Gillbrand may not be a household name, but to automotive enthusiasts, his achievements are world-famous. Have you driven a modern vehicle with a turbocharged engine? Chances are that engine used technologies perfected by this brilliant Swede.
From a young age, Gillbrand showed mechanical aptitude, and at 14, actually built his own racing hydroplane. He studied at a technical college, and went to work for Volvo Penta in 1955. Volvo soon tapped him to help develop what would become the famously durable B18 four-cylinder engine that went on to power the influential P1800, PV544 and 122 Amazon.

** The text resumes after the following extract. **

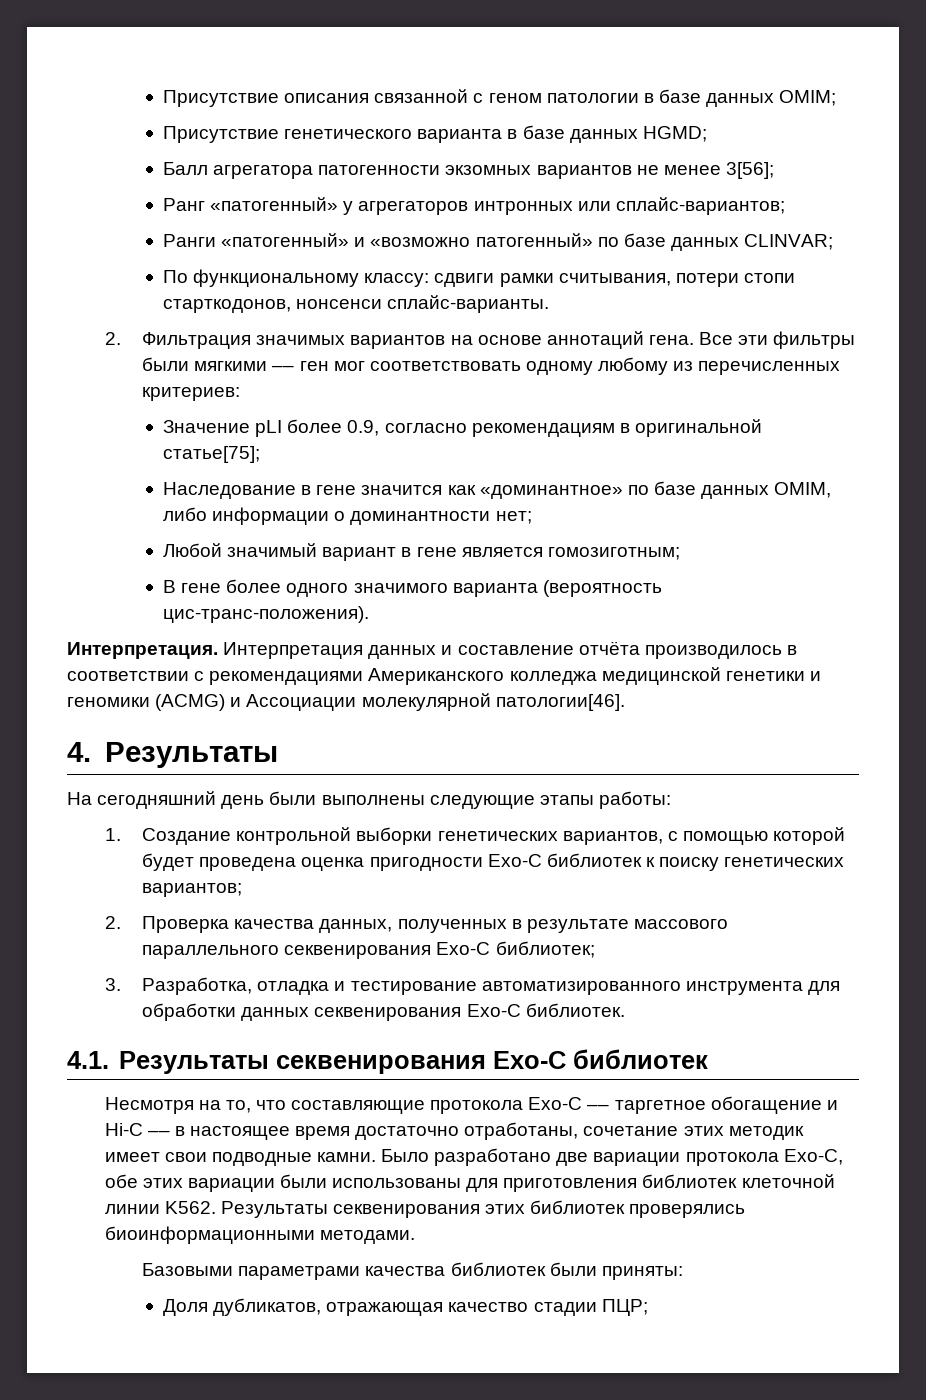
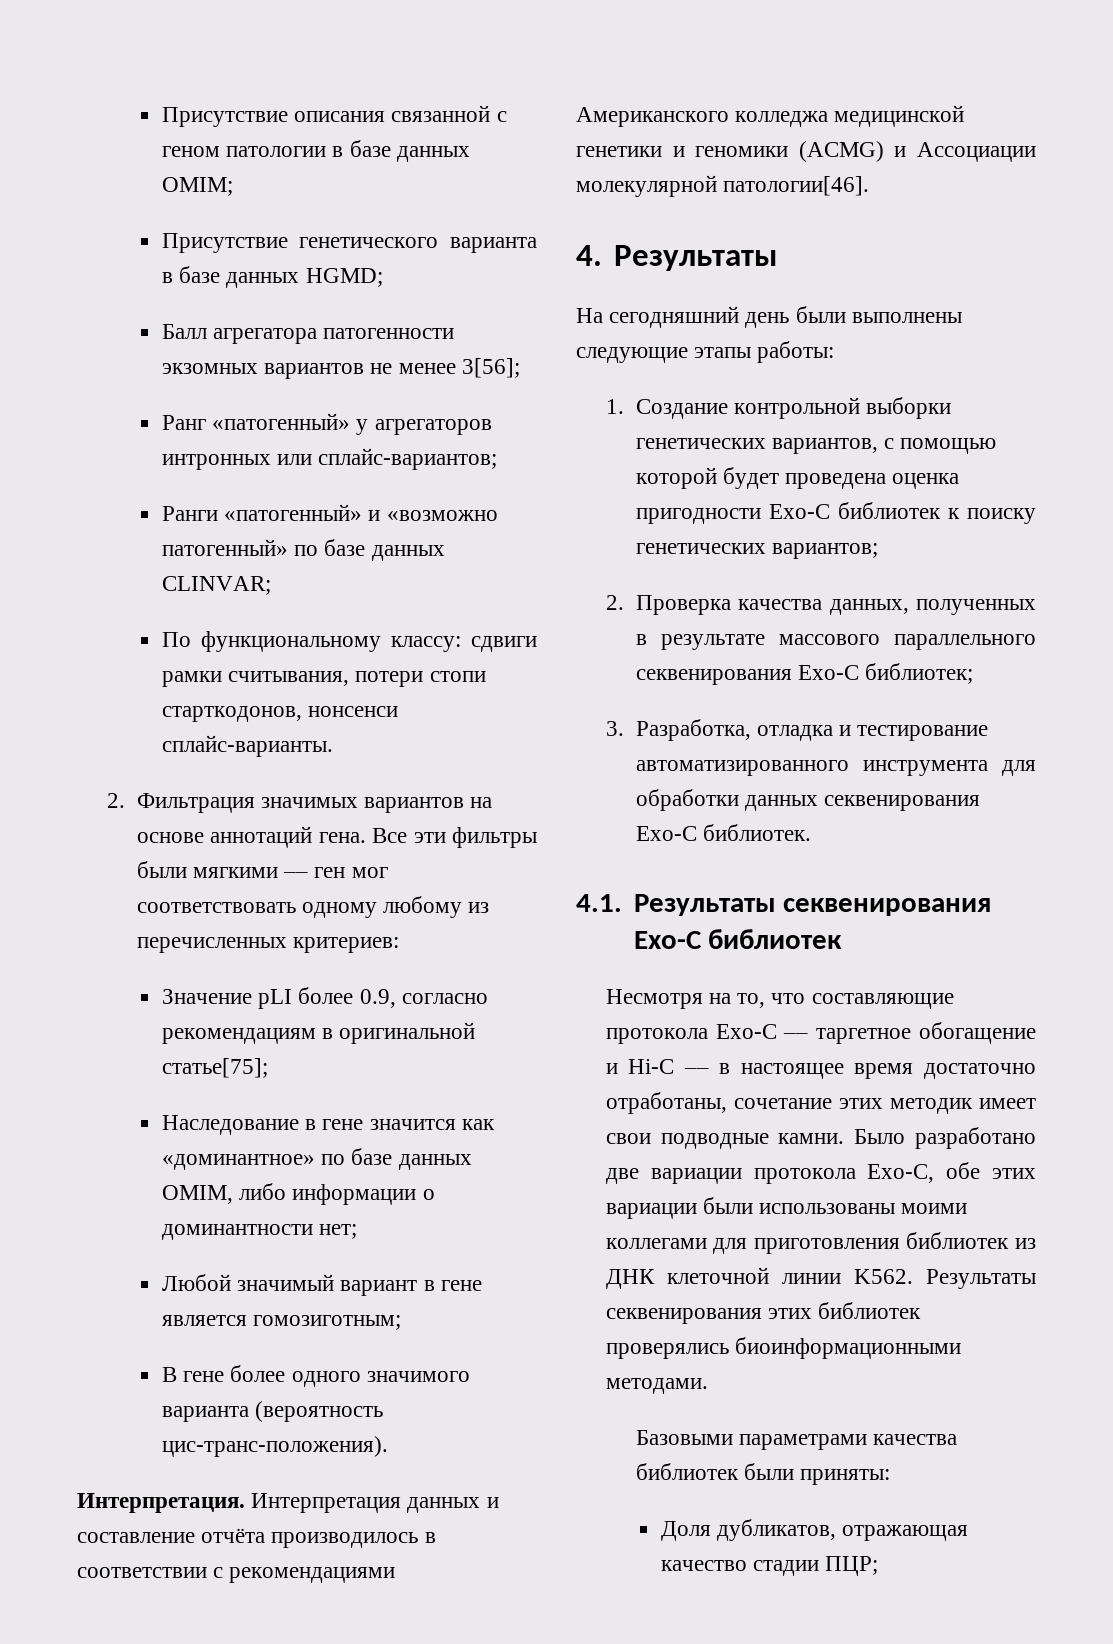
- Было разработано две вариации протокола Exo-C, обе этих вариации были использованы для приготовления библиотек клеточной линии K562.
+ Было разработано две вариации протокола Exo-C, обе этих вариации были использованы моими коллегами для приготовления библиотек из ДНК клеточной линии K562.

In 1964, Saab recruited Gillbrand, seeking his expertise in four-stroke engine technology. He would work to mate the Ford V-4 engine with the 95 and 96, and within a few years, the Sonett V-4. The Trollhättan-based automaker also had Gillbrand working with the British engineers behind the “slant-four” engine that would come to power both the Triumph TR7 and Saab 99. Saab continued to develop this engine, increasing displacement and redesigning it for greater reliability, but it was a quest for more power that brought this engineer his greatest fame.
He’s famously quoted as saying, “All engines have an oil pump, a fuel pump and a water pump. So why not an air pump, which is all a turbo really is? I think it’s odd that all engines don’t have one.”
Gillbrand and his team figured out how to make a turbocharger — formerly used primarily to increase top-end power — work at everyday speeds, by controlling boost pressure and making the turbo responsive much lower in the RPM range, to aid in passing maneuvers. This technology reached the market in the 1977-78 99 Turbo, and would be further refined in the 1979-1994 900 Turbo, where APC electronic boost control influenced the industry in the decade when automakers went turbo-mad. Saab’s innovative Direct Ignition coil-over-spark plug cassette was integrated with APC in 1990 for precise control of ignition and turbo boost.
One of the last major projects he took on before Gillbrand retired from Saab was the wild SVC, or Saab Variable Compression concept engine. Revealed in 2000, this five-cylinder, 1.6-liter unit featured Saab’s advanced Trionics engine management, a supercharger and a pivoting “monohead” that allowed compression ratio to change from 8:1 to 14:1, depending on load. This small-displacement engine made 225 hp and 224-lbs.ft. of torque and was about 30-percent more efficient than a conventional, larger displacement engine of the same output.
Alas, Saab’s parent company, GM, didn’t pursue this, and it’s just now that such technology is coming to the market.
In his retirement, Gillbrand continued to tinker, and he hosted popular lectures where he demonstrated fully functional scale engine models that he’d constructed; his last such show was in 2014.
It’s quite a legacy that “Mr. Turbo” has left, and his powerful concepts have brought smiles to the faces of millions of auto enthusiasts. To that, we say, Tack så mycket!